The execution was scheduled for January 2018; the Supreme Court granted a stay 30 minutes before Madison was scheduled to be executed, with Clarence Thomas, Samuel Alito, and Neil Gorsuch dissenting.

===Madison's health===
Madison had severe strokes in 2015 and 2016, resulting in vascular dementia and leaving him unable to remember killing officer Schulte. Prior to his death, he was blind and had suffered a severe mental decline; he only remembered the alphabet up to the letter G and had slurred speech. The strokes caused physical damage as well, leaving him incontinent and unable to walk without a walker. However, according to the psychologist appointed by Alabama courts seeking his execution, he understood that he would be executed and the reason for that.

==Precedent==
In Ford v. Wainwright, the Supreme Court held in 1986 that executing the insane is not allowed due to the Eighth Amendment, and in Panetti v. Quarterman, they held in 2007 that to be sentenced to death, an inmate must understand "the meaning and purpose of" his death sentence.

==Case==
The Supreme Court decided to hear the case in February 2018. Oral arguments were held on October 2, 2018. At oral argument, Alabama Deputy Attorney General Thomas Govan surprised some observers as well as Justices by agreeing with defense counsel Bryan Stevenson that dementia could be a form of incapacitation sufficient to meet the Ford and Panetti standards prohibiting the execution of some incapacitated inmates. Govan argued only that Madison's condition did not meet those tests because he still had the cognitive ability to understand why he was being executed, even if he could not recall the crime. Stevenson argued that Madison was disabled beyond solely memory loss and thus his execution would violate the Eighth Amendment's prohibition of cruel and unusual punishment.

==Decision==
In a 5-3 opinion, authored by Justice Kagan, the Court held that the Eighth Amendment may permit executing a prisoner even if he or she cannot remember committing his or her crime, but it may prohibit executing a prisoner who has dementia or another disorder, rather than psychotic delusions. The Court held that if a prisoner is unable to rationally understand the reasons for his sentence, the Eighth Amendment forbids his execution.

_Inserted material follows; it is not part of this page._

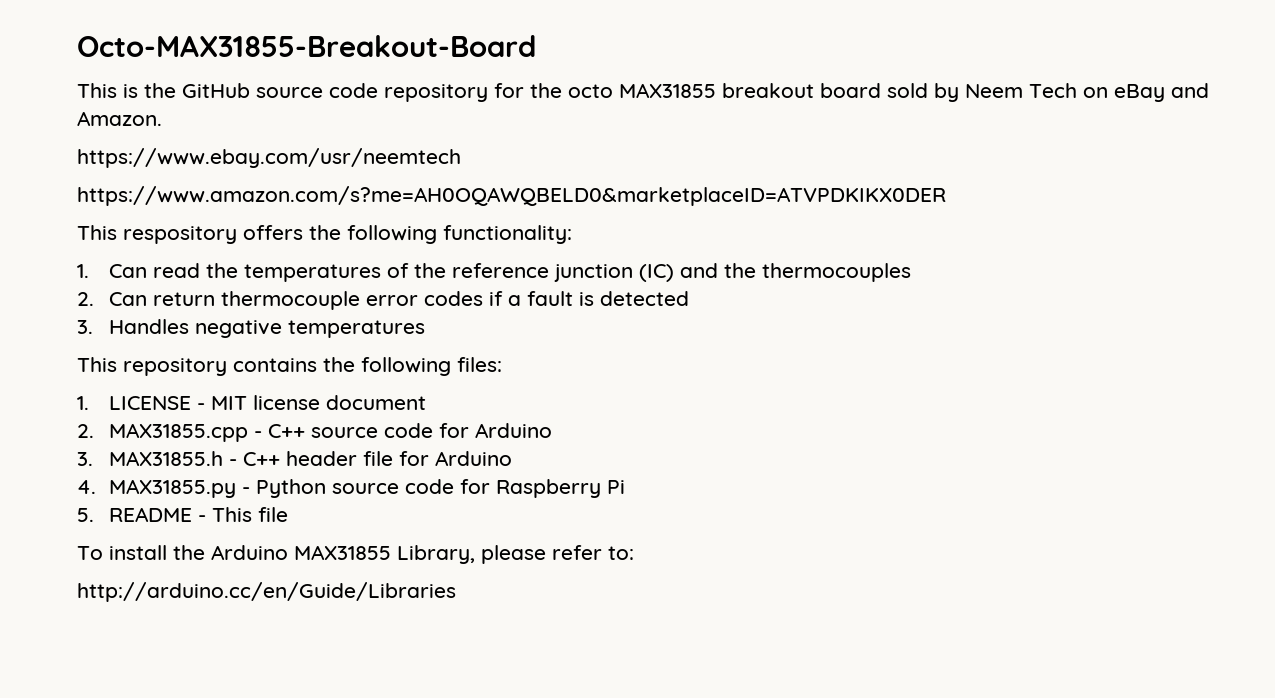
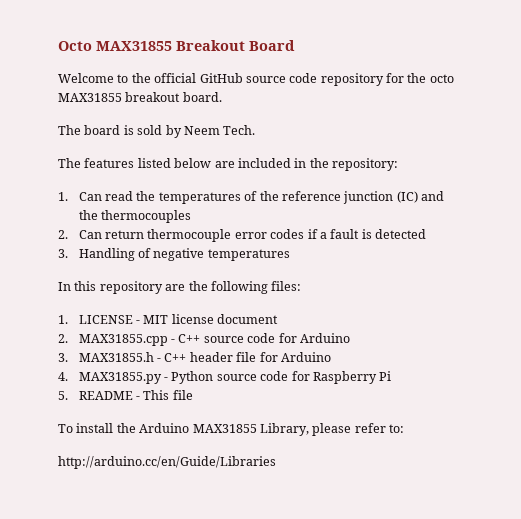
[77,35,536,57] [77,83,176,98] Octo-MAX31855-Breakout-Board // This is the -> [58,40,295,51] [58,73,197,83] Octo MAX31855 Breakout Board // Welcome to the official
[820,83,1209,102] [77,111,162,126] [77,148,461,168] [77,186,946,206] [77,225,572,244] board sold by Neem Tech on eBay and Amazon. // https://www.ebay.com/usr/neemtech // https://www.amazon.com/s?me=AH0OQAWQBELD0&marketplaceID=ATVPDKIKX0DER // This respository offers the following functionality: -> [182,92,222,102] [58,125,256,138] [58,158,398,171] board. // The board is sold by Neem Tech. // The features listed below are included in the repository:
[109,319,190,334] Handles -> [78,248,152,261] Handling of
[77,357,317,376] This repository contains -> [58,281,186,294] In this repository are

Justice Alito in dissent, joined by Justice Thomas and Justice Gorsuch, would not have reached this question, stating that Madison presented only the first question (whether a state can execute a prisoner who cannot remember committing his crime) in his petition.

The Court remanded the case for the lower court to determine whether Madison was able to rationally understand the reasons for his sentence.

On Saturday, February 22, 2020, Vernon Madison died at the age of 69. He was never executed. Officials did not cite a cause of death, but they did say that foul play was unlikely. News reports said shortly after his death that results of an autopsy were pending.